I'm sorry for my bad english


----------



## ian_m (16 Jan 2015)

You have 22 US gallon tank with 84Watts of light. That is very high light @ 4W/gallon, so unless your CO2 and flow is 100% spot on you will be vaporising your plants and suffering all types of algae issues. Oh you are....

Anyway the chart below from http://www.plantedtank.net/forums/showthread.php?t=105774 is a rough handy guide to light level.





Thus with your 40cm (15") depth & I assume T5 tubes multiplied by 4 you are in 440PAR range which is in the Klingon death beam range light level (not shown in above chart).

You need to, quarter (or halve) your light level and reduce the hours to maybe 4 hours to stop killing the plants and farming algae.

To get rid of existing algae, remove as much as possible by hand, tooth brush works well pulling hair algae off and do a 3-4 day 100% blackout. Turn lights off, cover tank in blankets for 3-4 days, no peeking, no fish feeding, this should kill all the algae. Algae stuck to leaves will have to be trimmed away. Algae remaining on hardscape can be killed by wiping with liquid carbon (or hydrogen peroxide).

Once all sorted start raising the light level, maybe only two tubes for 4-6 hours, ensuring CO2 is spot on everywhere. I suspect you will have issues running with 4 tubes and that light level.


----------



## Caner (16 Jan 2015)

thank you for information


----------



## Paulo Soares (11 Feb 2015)

I can´t understand this graphic. 

My lights are 2xT5 39W and are 18 inches above from the substrate. 


So.. in what PAR i am?


----------



## ian_m (11 Feb 2015)

Read along the bottom, to 18", then go up the 18 line to T5 curve, thus 1 T5 tube is 80par, thus two tubes is 160par, which is in very high light region, which is in the plant killing and algae production zone, unless your CO2 flow and distribution is spot on.

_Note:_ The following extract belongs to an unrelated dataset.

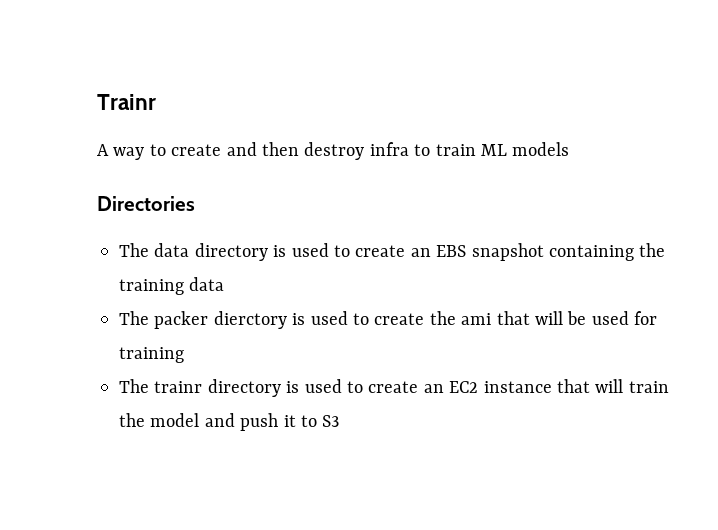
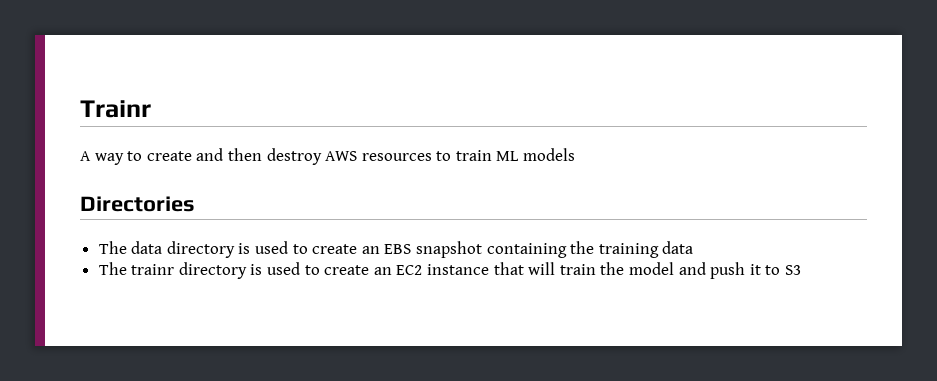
[369,142,409,156] infra -> [325,151,432,161] AWS resources
[119,311,658,329] [119,347,184,363] // The packer dierctory is used to create the ami that will be used for training -> (694, 247) none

My lights are T5 HO about 20" and with reflectors and algae free, as after two years fiddling I have finally got CO2 flow and distribution spot on.


----------



## Paulo Soares (11 Feb 2015)

I´m not following...
And i´m reading the link of "planted tank" and still ..

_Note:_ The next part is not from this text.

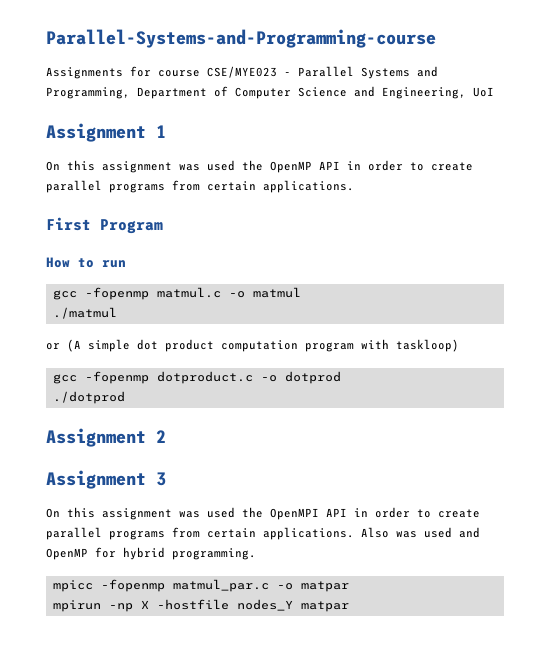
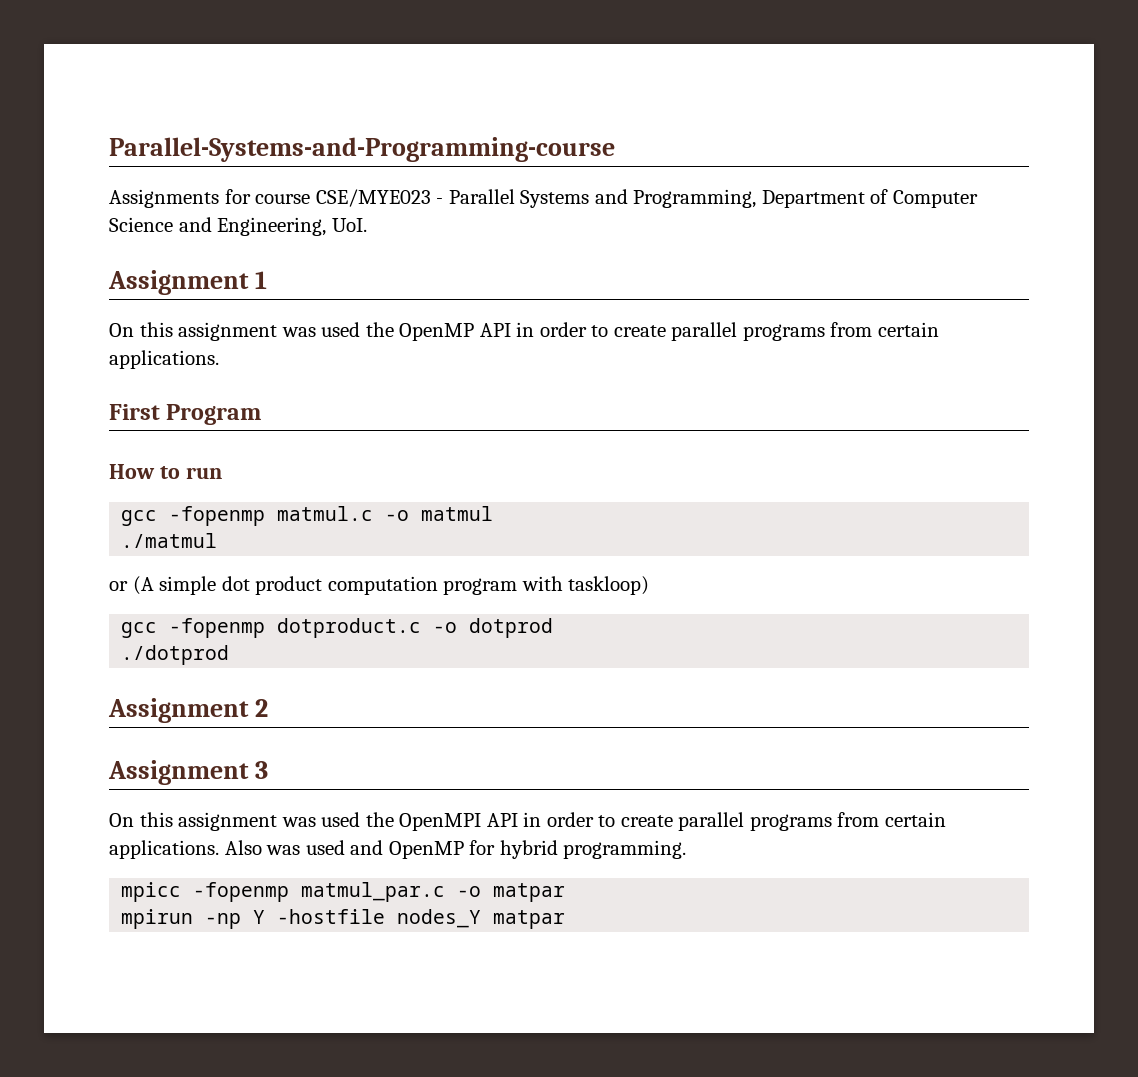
[473,87,494,97] UoI -> [331,218,367,232] UoI.
[140,600,149,609] X -> [253,910,266,924] Y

So, for instance for having Medium lights at what point should i raised the bulbs?


----------



## Paulo Soares (11 Feb 2015)

ian_m said:


> thus 1 T5 tube is 80par



?


----------



## ian_m (11 Feb 2015)

Go up along the vertical 18 inch line until you hit the curve of your type of lighting. Assuming you are T5HO with reflector, you hit the "T5HO-Reflector for each bulb" curve at about 80 par level. Instructions say "For 2 to 4 bulb T5HO fixtures, multiply the PAR by number of bulbs", thus giving you 160 PAR.


----------



## Paulo Soares (11 Feb 2015)

Got ya!
IAn the man  many thanks friend.




ian_m said:


> My lights are T5 HO about 20" and with reflectors and algae free, as after two years fiddling I have finally got CO2 flow and distribution spot on.



Same as you


----------



## PARAGUAY (12 Feb 2015)

Like the graph Ian.  Paulo there is a fact sheet(excellent)by Richard at AquaEssential about CO2 at substrate level if it does not receive adequate flow then the algae shown in your pictures is the result.


----------



## Rahms (22 Feb 2015)

PARAGUAY said:


> Paulo there is a fact sheet(excellent)by Richard at AquaEssential about CO2 at substrate level if it does not receive adequate flow then the algae shown in your pictures is the result.



have you got a link? cant find anything on the site


----------



## PARAGUAY (23 Feb 2015)

Just read your post Rahms, I have had a look but cant find my copy basically its a a one sheet type circular sent out with goods purchased or you sign up for the circular.The circulars cover different topics ie algae, lighting,filtration even general cleanliness of the aquarium which is important as we know for planted tanks. The circular is about the importance of getting adequate flow to all parts of the tank with CO2 and nutrients.I would ask Richard on the sponsers at Aqua Essentials ,they may have more updated ones,or you check the posts of Ceg and others who cover this frequently


Rahms said:


> have you got a link? cant find anything on the site


----------